Their peregrinations are cyclical and circular. Whatever the itinerary, whatever point of departure they choose, they end up at the same place. The paths are parallel, equidistant, narrower and narrower as they approach the centre of the figure.
If they follow the path from the interior to the exterior they must traverse the widest of the circles before finding the cross-passage that leads them to the centre. The system is closed. No radius starting from the centre allows of any expansion or of breaking through. At the same time it is without limit, the juxtaposition of the increasingly widening circles configures every possible revolution. It is virtually that infinite sphere whose centre is everywhere, circumference nowhere.
Mai-Thu Perret was born in Geneva, Switzerland and studied at Cambridge University, Cambridge, UK and the Whitney Independent Study Program, New York, NY. In 2011, she was awarded both the Zurich Art Prize and le Prix Culturel Manor and took part in ILLUMInations (curated by Bice Curiger) at the 54th Venice Biennale, Venice, Italy.

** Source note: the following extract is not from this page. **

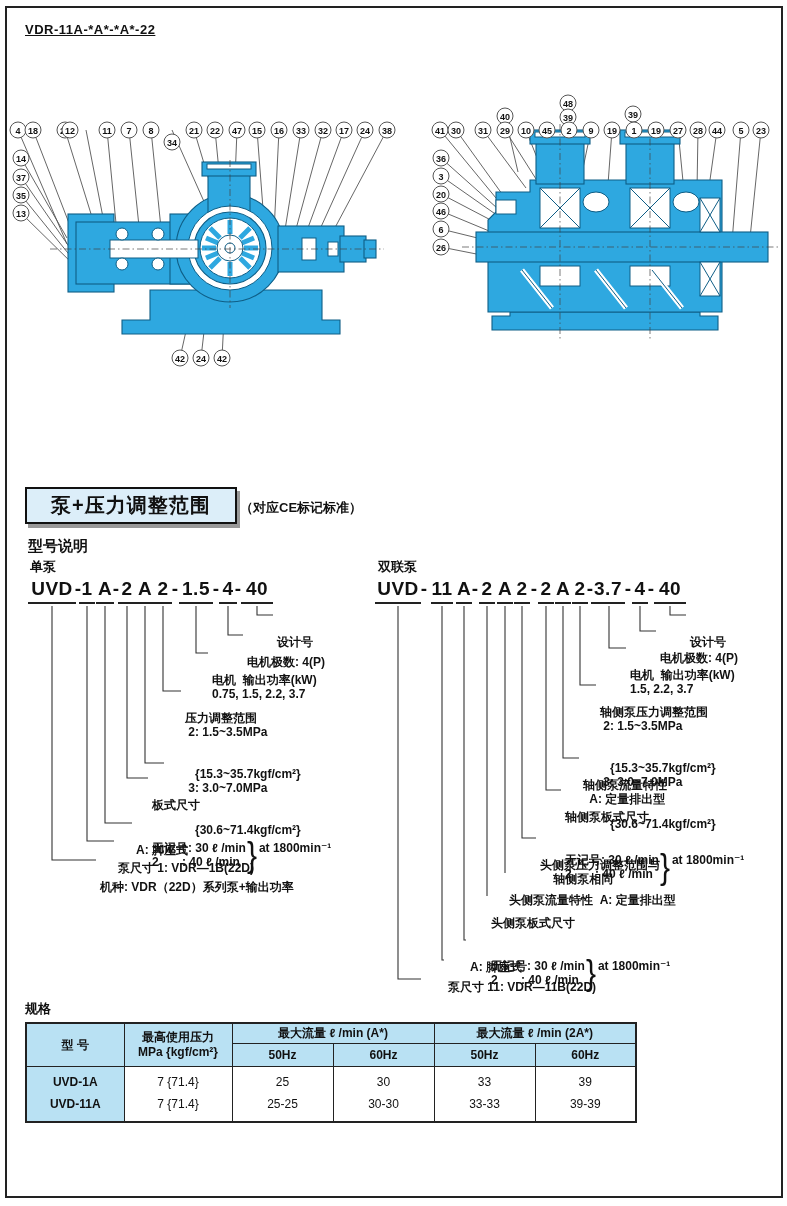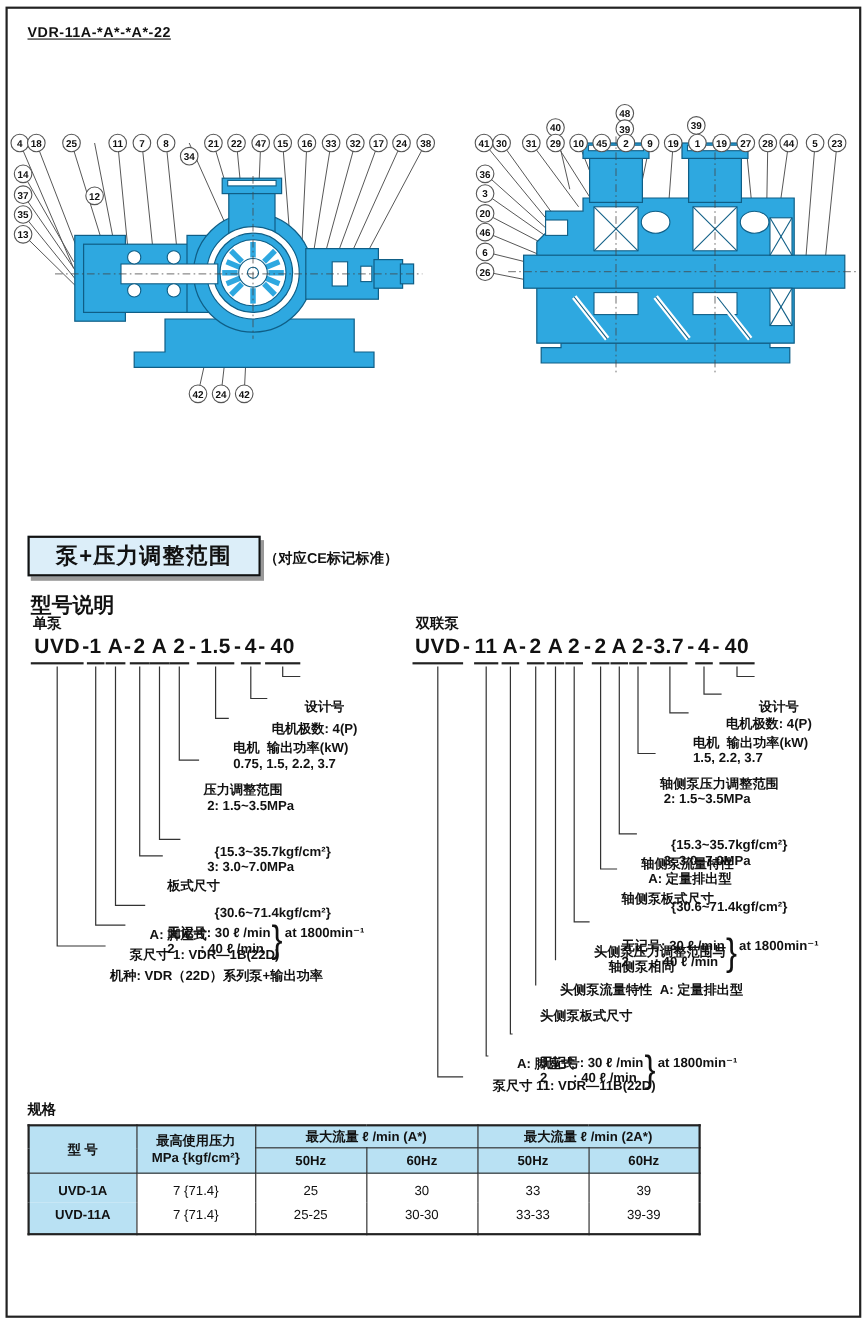"12" div.callout { left: 76px -> 60px; margin-top: 48px -> none }
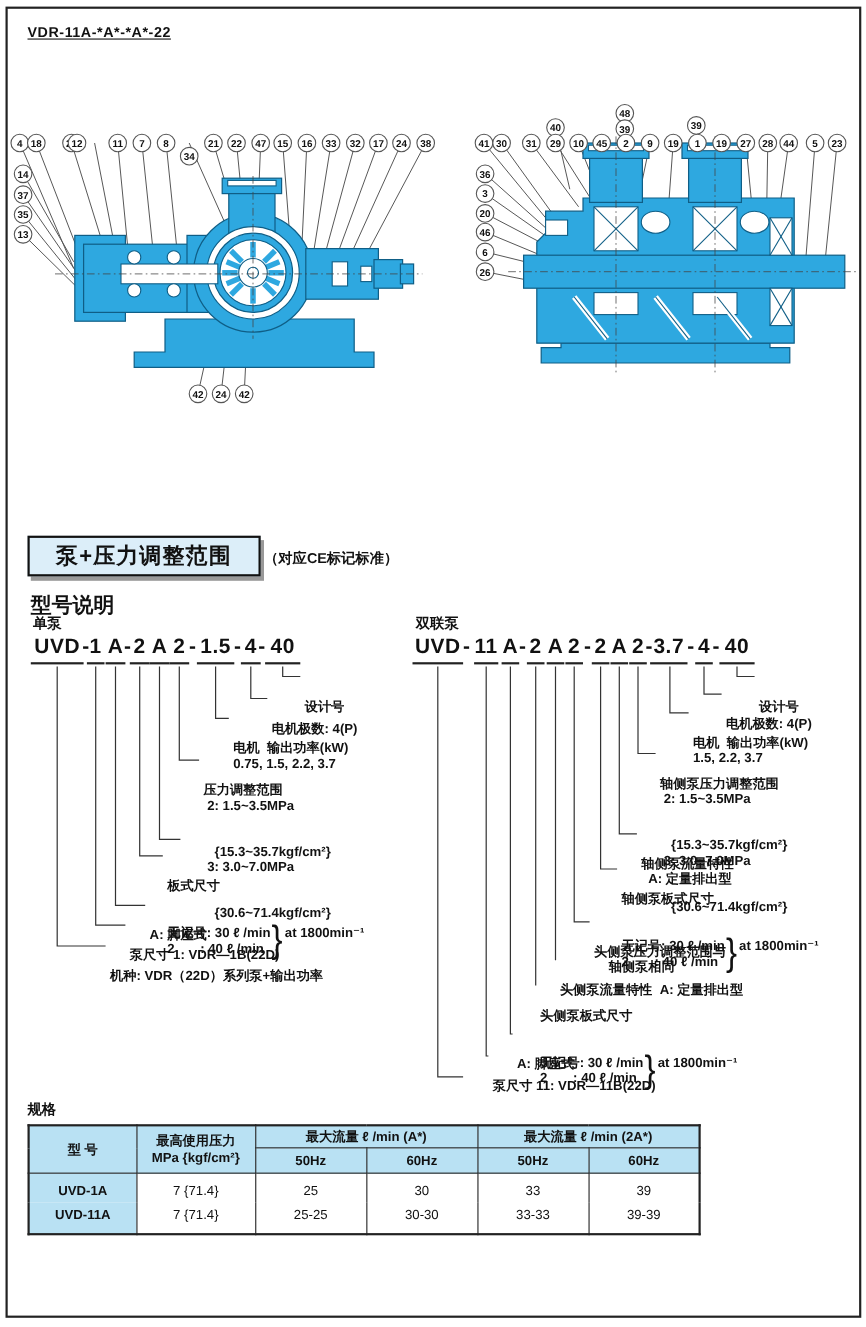"型号说明" .modelnote { font-size: 19px -> 15px }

Recent solo exhibitions include Nasher Sculpture Center, Dallas, TX (2016); Kunsthaus Aarau, Aarau, Switzerland (2011); MAMCO, Geneva, Switzerland (2011); Haus Konstruktiv, Zurich, Switzerland (2011); Le Magasin, Grenoble, France (2011); Theatre de l'Usine, Geneva, Switzerland which also travelled to Swiss Institute Contemporary Art, New York, NY (2011); University of Michigan Museum of Art, Ann Arbor, MI (2010); The Aspen Art Museum, Aspen, CO (2009); San Francisco Museum of Modern Art, San Francisco, CA (2008); The Kitchen, New York, NY (2008) and The Renaissance Society, Chicago, IL (2006). Her work has been included in group exhibitions at Bonnefanten Museum, Maastricht, Netherlands (2015); Centre d'art contemporain de la Ferme du Buisson, Noisiel, France (2014); Musée d'Art Moderne, Paris, France (2013); Museum of Contemporary Art, Denver, CO (2013); CCS Bard Hessel Museum, Annandale-onHudson,NY (2012); Kunsthalle Bern, Bern, Switzerland (2012) and Haus der Kunst, Munich, Germany (2010).
Her work is held in many prominent public and private collections including Fond National d'Art Contemporain (FNAC), Paris, France; Bonnefanten Museum, Maastricht, Netherlands; Argauer Kunsthaus, Aarau, Switzerland; Kunsthaus, Zurich, Switzerland; Rubell Family Collection, Miami, FL and San Francisco Museum of Modern Art, San Francisco, CA.